What Are the Benefits of Receiving an SIS?

  • You can avoid a criminal conviction by completing the requirements of probation set by the court. Once you successfully complete probation, your case is closed and you can never be sentenced or receive further punishment for it.
  • Your case will come off public court databases such as Missouri’s Casenet after you successfully complete probation. This prevents friends, family and future employers from finding records of your case with just a simple records search.
  • You can prevent your driving privileges from being revoked or suspended. Since an SIS is not a criminal conviction, you will avoid points being added to your license or mandatory license suspensions that accompany more serious driving offenses such as DUI or leaving the scene of an accident.
  • You can regain constitutional rights normally forfeited by a felony conviction. For example, if you receive a felony conviction, you are no longer allowed to possess a firearm. However, when you receive an SIS you are able to legally possess a firearm again once your probation is over.

But, Beware…

  • While you will not technically receive a criminal “conviction” when you get an SIS, you will still have been “found guilty” of the crime. This means if you are asked on a future job application whether or not you’ve ever been found guilty of a crime, the correct answer would still be “yes” even though you did not receive a criminal conviction.
  • Punishments can be worse if you violate your probation. If you violate probation, you will be brought back before the judge and they will decide how you should be sentenced for the crime. They will have all punishments available to them under the law – so if your original crime carried the possibility of a prison or jail sentence, the judge could revoke your SIS and lock you up.
  • Even after you complete probation, your case could still be found on future background checks. If you apply for a job with a company or government organization that does a more thorough background check, the case could still show up. You would need to explain to them your criminal record – especially if you answered “no” to whether or not you’ve been found guilty of a prior crime.

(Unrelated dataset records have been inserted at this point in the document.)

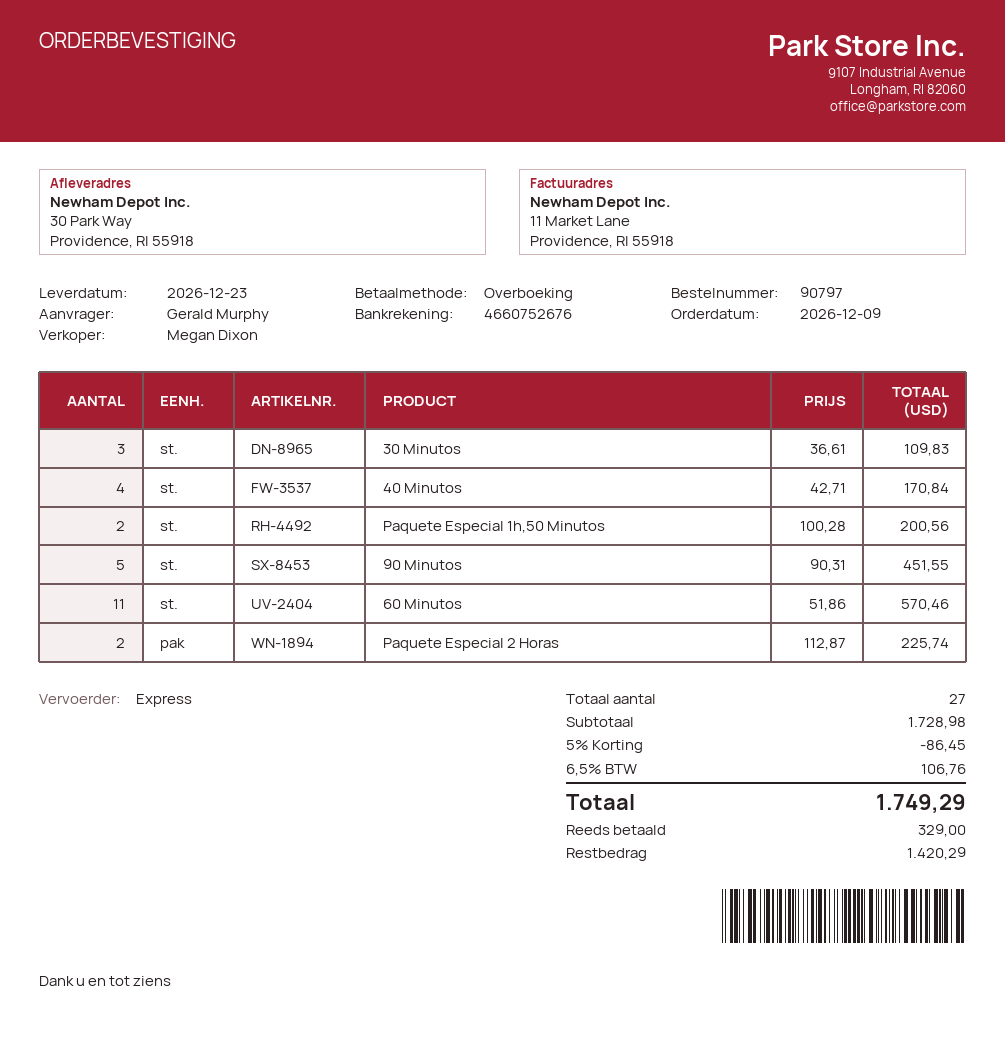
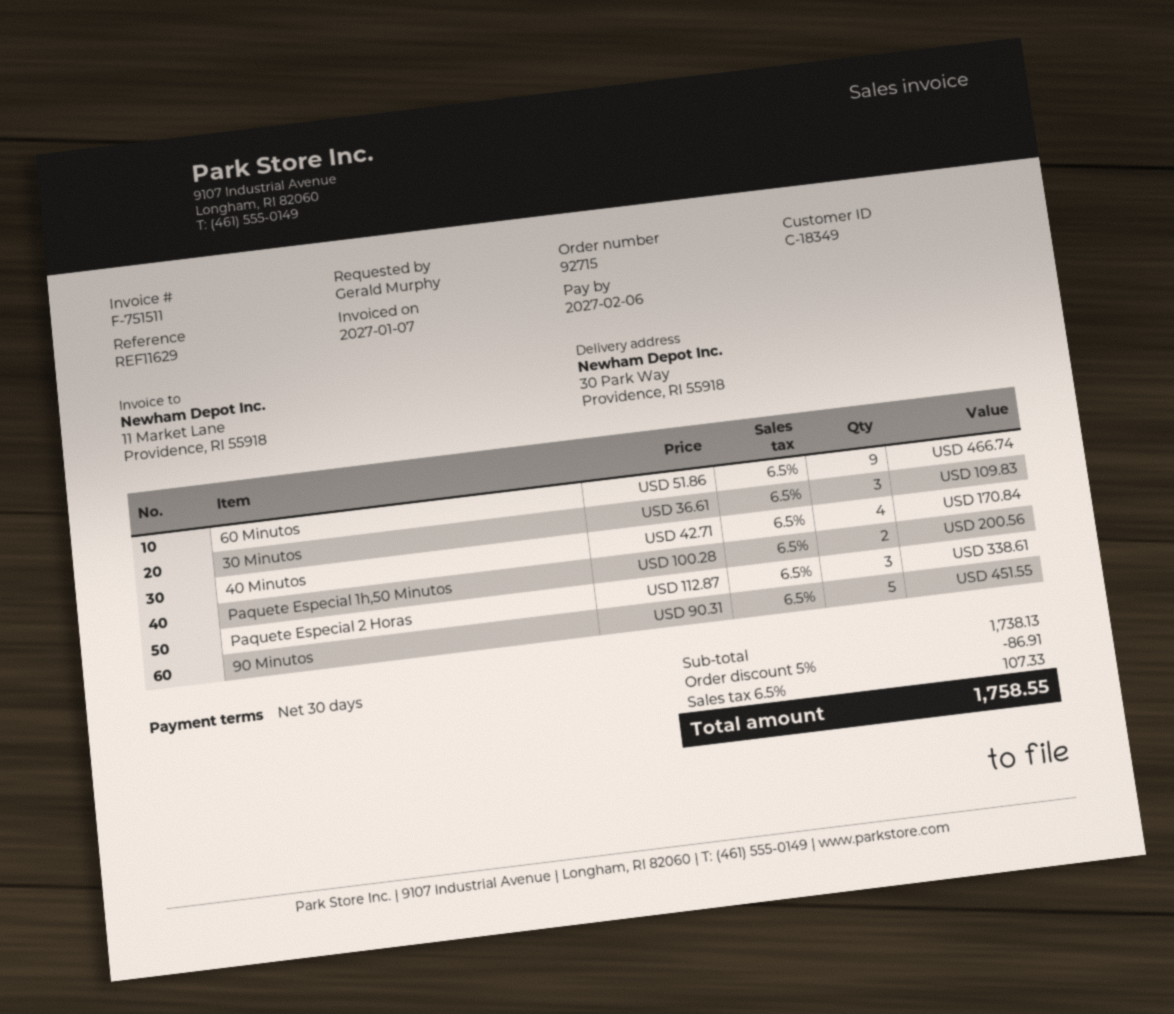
order number: 90797 -> 92715
60 Minutos: 11 x 51.86 = 570.46 -> 9 x 51.86 = 466.74
Paquete Especial 2 Horas: 2 x 112.87 = 225.74 -> 3 x 112.87 = 338.61
subtotal: 1728.98 -> 1738.13
discount: 5% = 86.45 -> 5% = 86.91
tax: 6.5% = 106.76 -> 6.5% = 107.33
total: 1749.29 -> 1758.55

If you find yourself in plea negotiation with a prosecutor and a SIS is on the table, make sure you are aware of all the possible benefits and pitfalls in agreeing to it. While it can be a great way to avoid a criminal conviction and keep your record somewhat clean, it is not a perfect, long-term solution for the reasons stated above. Always consult with your lawyer fully about the unique facts of your case and your specific life circumstances before agreeing to any plea deal, including one that offers you an SIS.

If I Got a SIS, How Do I Keep People From Finding It?

Finally, if you’re reading this blog post having already received a SIS in the past and realizing that maybe your criminal record is not as clean as you once thought it was, you should consider an expungement. An expungement will seal your criminal record so that you can move forward confidently in life and at work. If that interests you, please read more about our expungement practice.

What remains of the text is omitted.